WORK REQUIRED ▸
Your output should be the lines below from the one holding "color: #4d7c0f ->" through the one holding "text: 15:50 ->", transcribed exactly, with no pictures.

LISTED RECORDS ▸
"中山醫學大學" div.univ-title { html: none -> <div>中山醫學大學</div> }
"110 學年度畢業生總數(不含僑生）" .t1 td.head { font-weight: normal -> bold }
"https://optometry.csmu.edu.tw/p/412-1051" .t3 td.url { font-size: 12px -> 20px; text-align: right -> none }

--

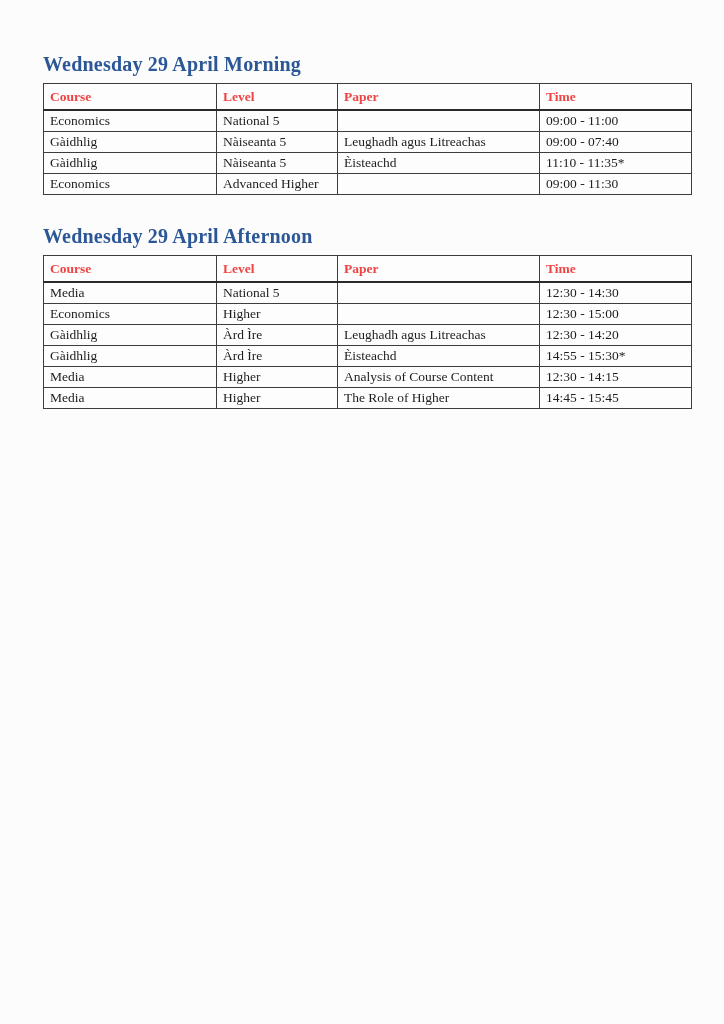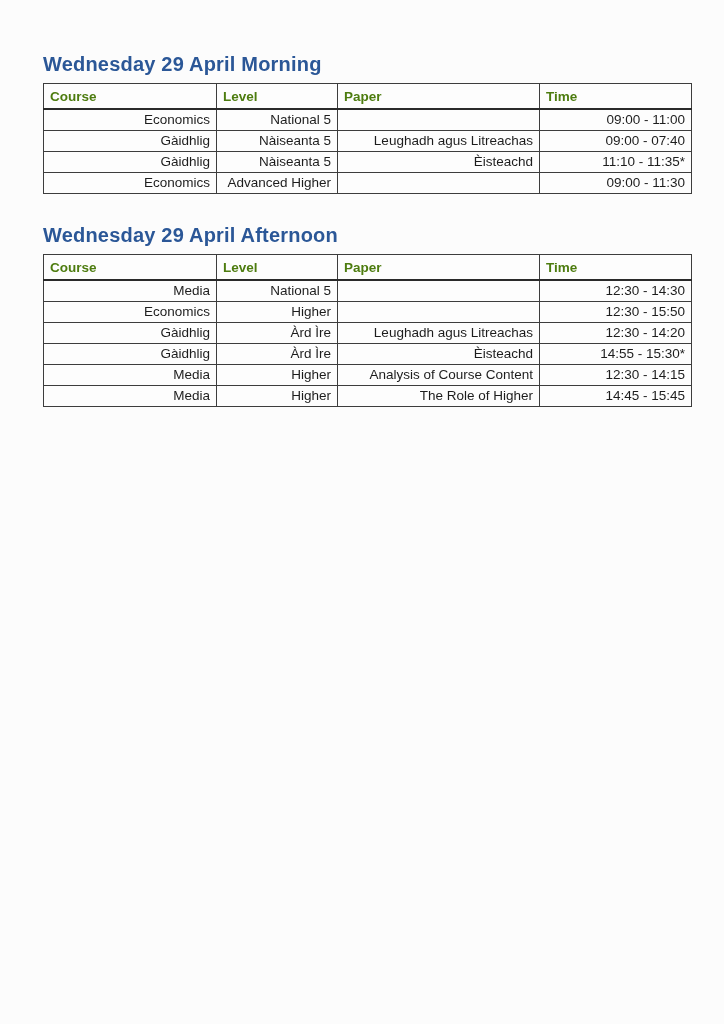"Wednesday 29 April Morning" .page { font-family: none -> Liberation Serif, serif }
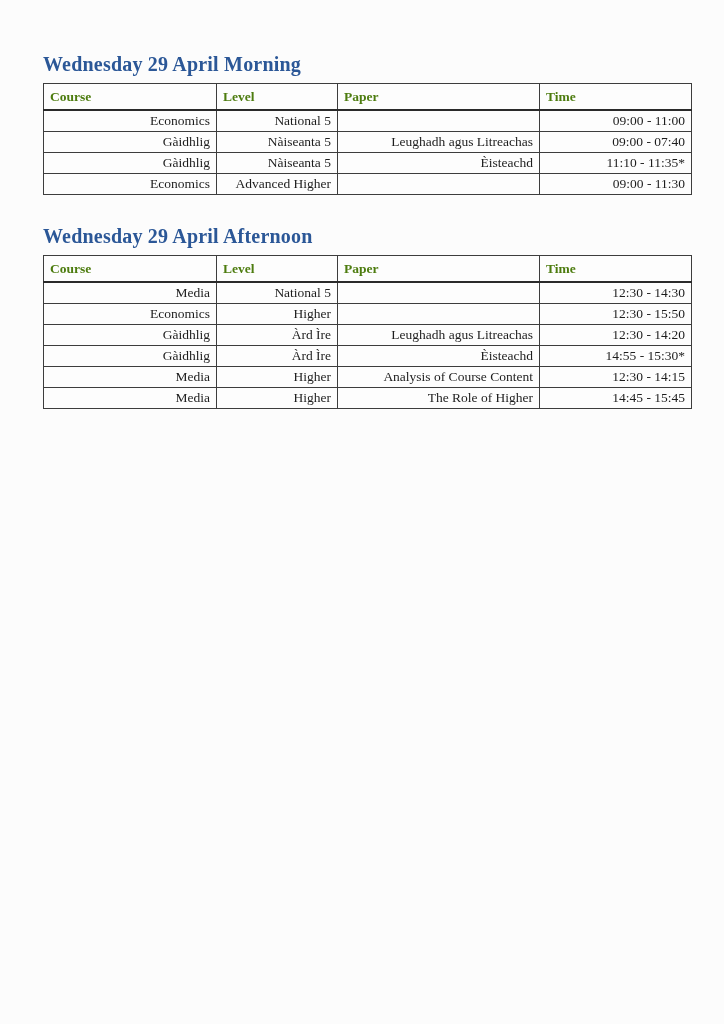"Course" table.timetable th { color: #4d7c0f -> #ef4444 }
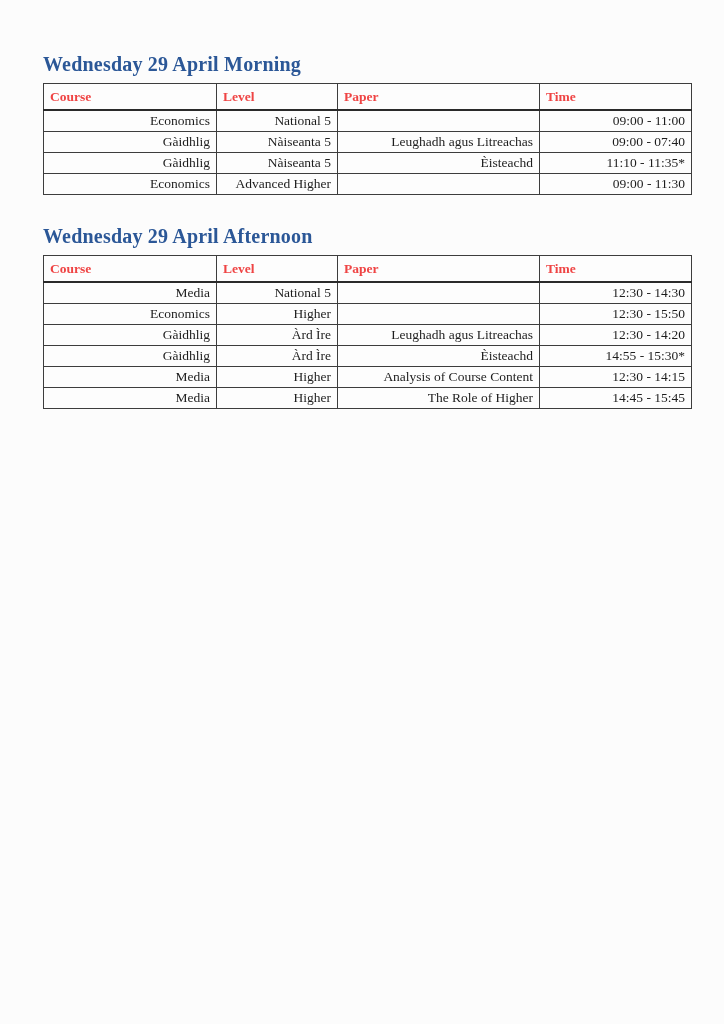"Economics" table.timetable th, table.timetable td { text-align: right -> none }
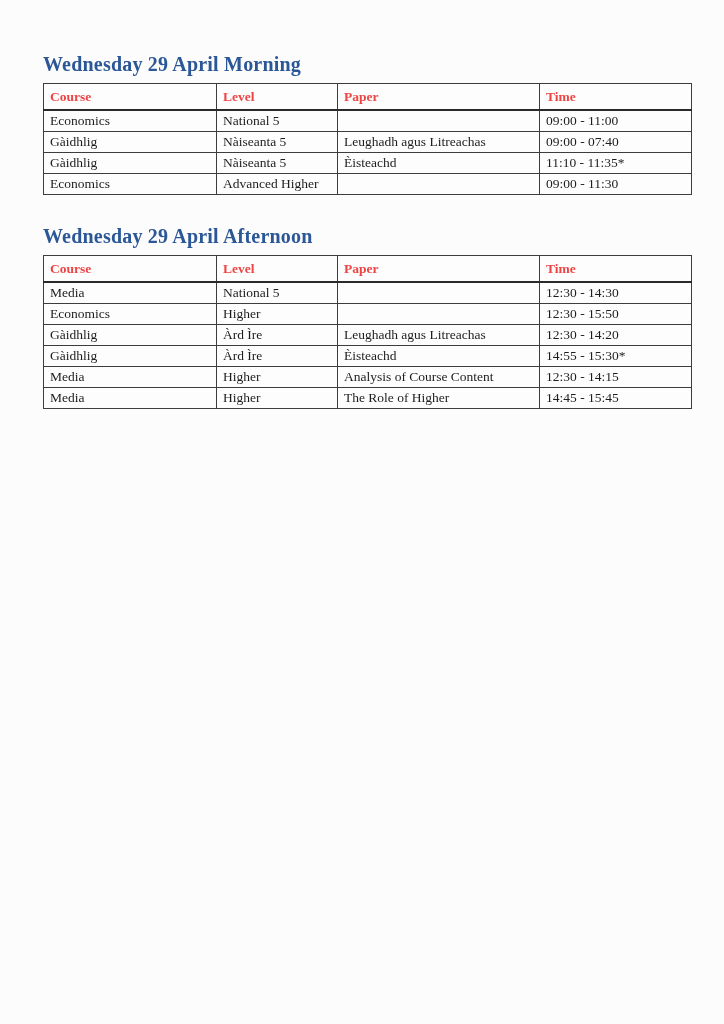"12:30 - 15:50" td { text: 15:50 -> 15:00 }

...

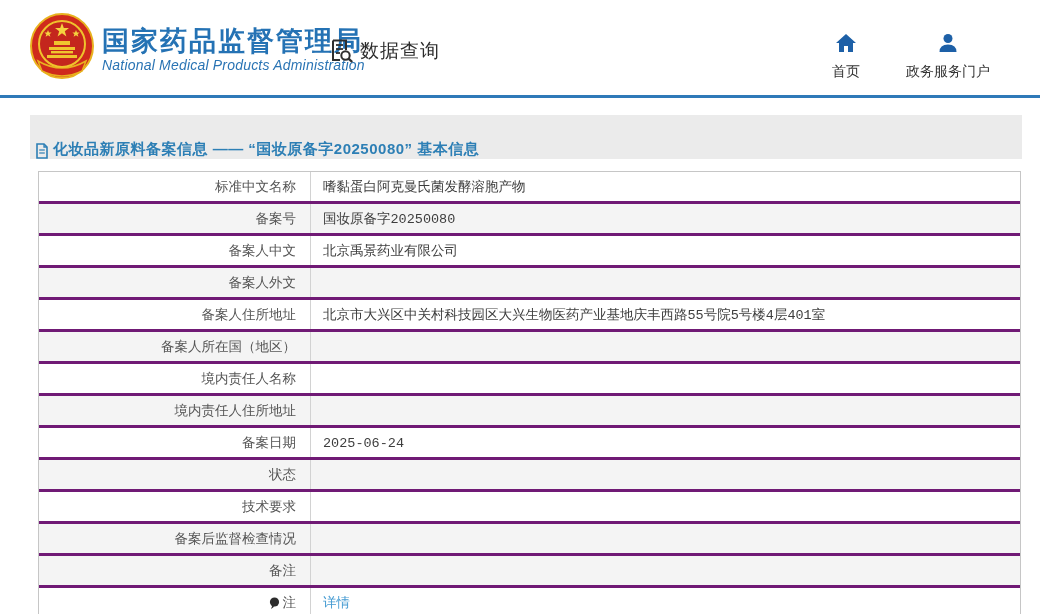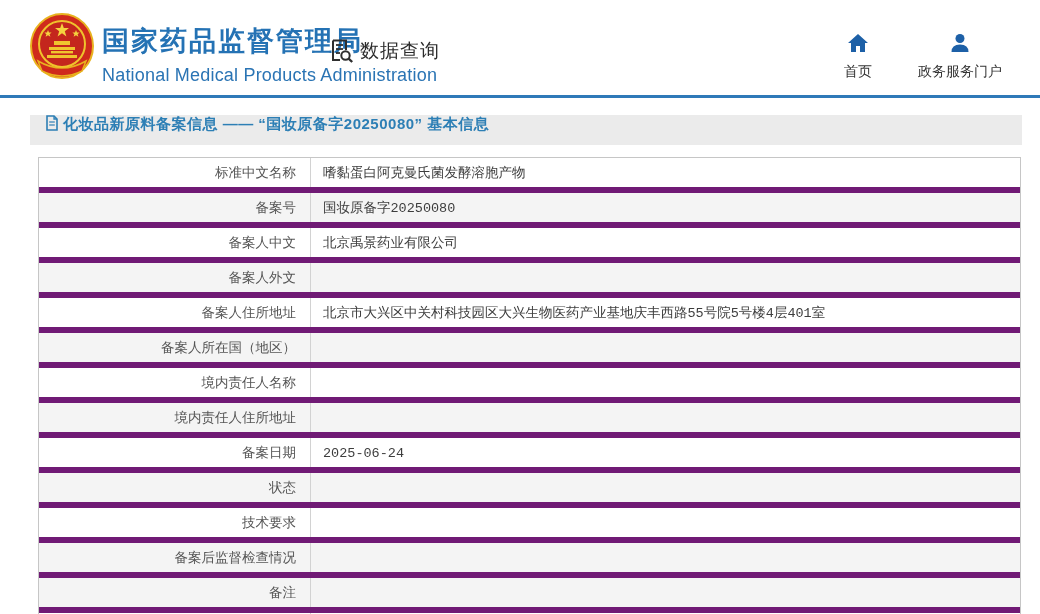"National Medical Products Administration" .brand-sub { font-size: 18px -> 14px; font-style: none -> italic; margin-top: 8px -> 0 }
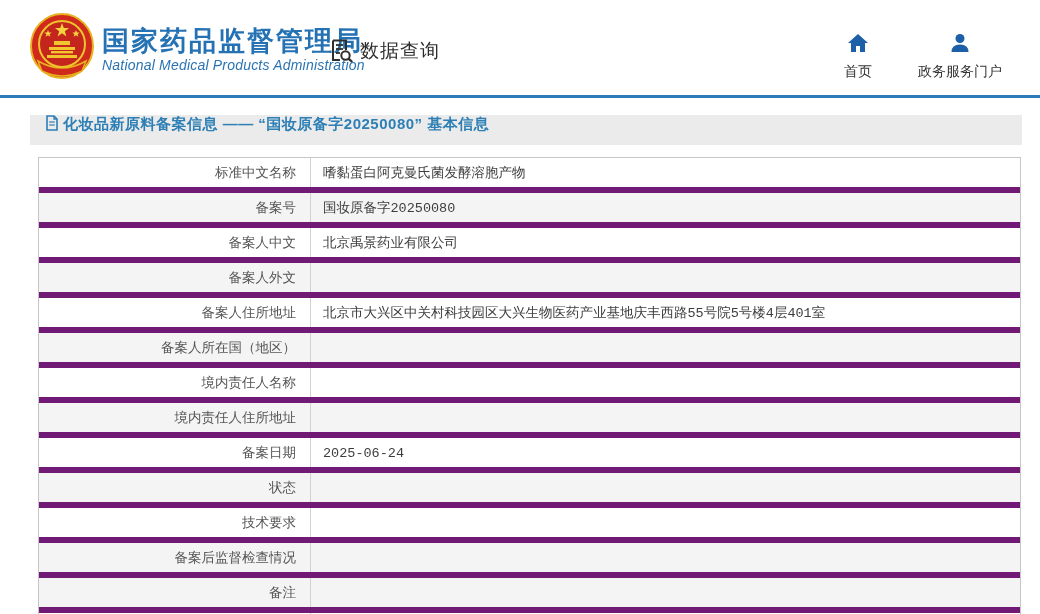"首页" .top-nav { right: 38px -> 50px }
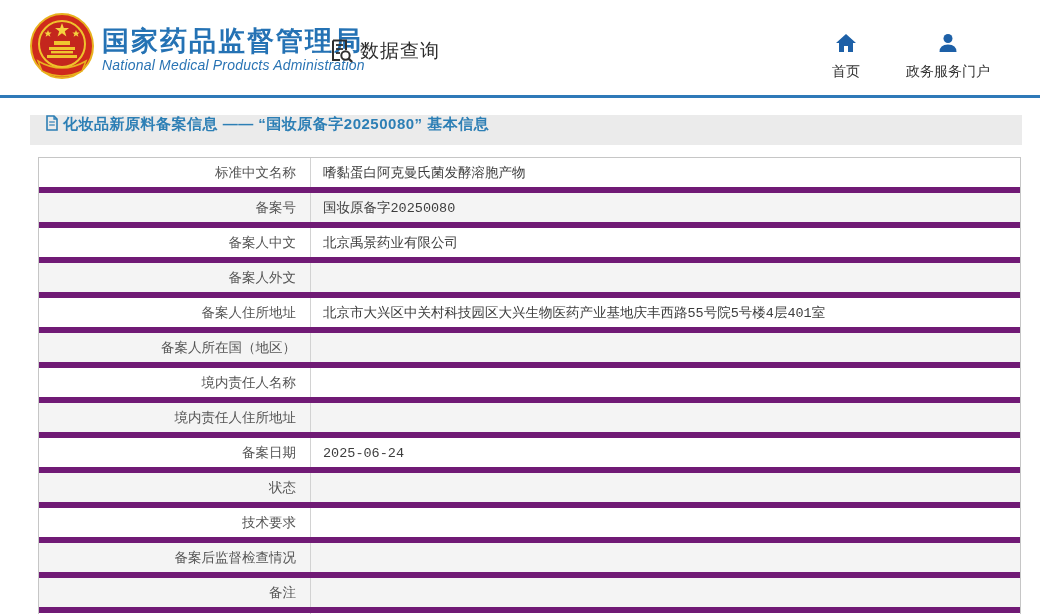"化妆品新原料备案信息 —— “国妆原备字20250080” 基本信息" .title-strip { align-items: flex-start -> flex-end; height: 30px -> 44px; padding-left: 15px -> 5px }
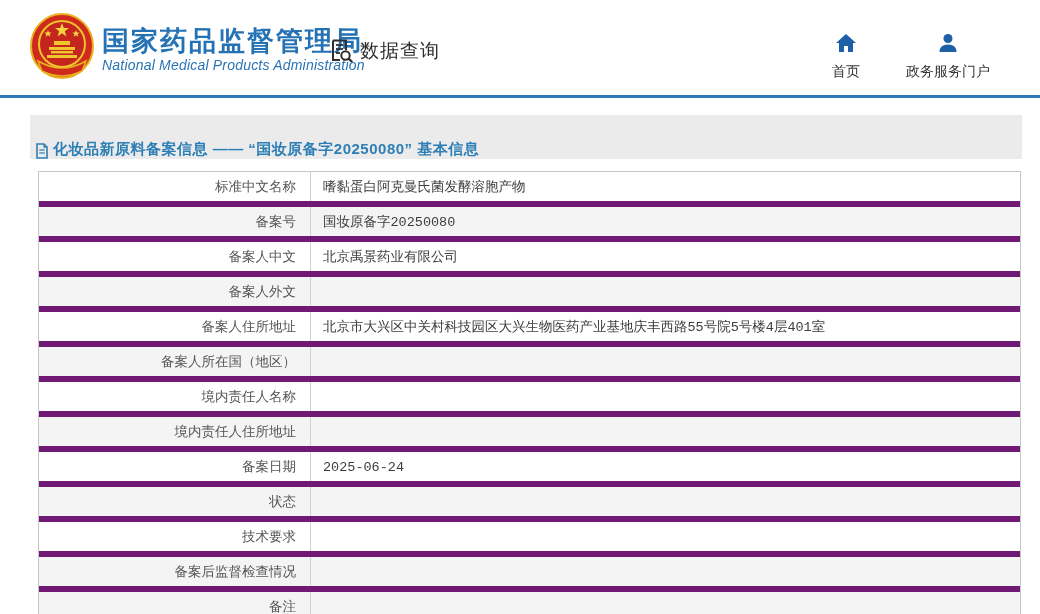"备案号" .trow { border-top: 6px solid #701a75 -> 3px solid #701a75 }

RESPONSE TO THE EXERCISE ▸
"Course" table.timetable th { color: #4d7c0f -> #ef4444 }
"Economics" table.timetable th, table.timetable td { text-align: right -> none }
"12:30 - 15:50" td { text: 15:50 -> 15:00 }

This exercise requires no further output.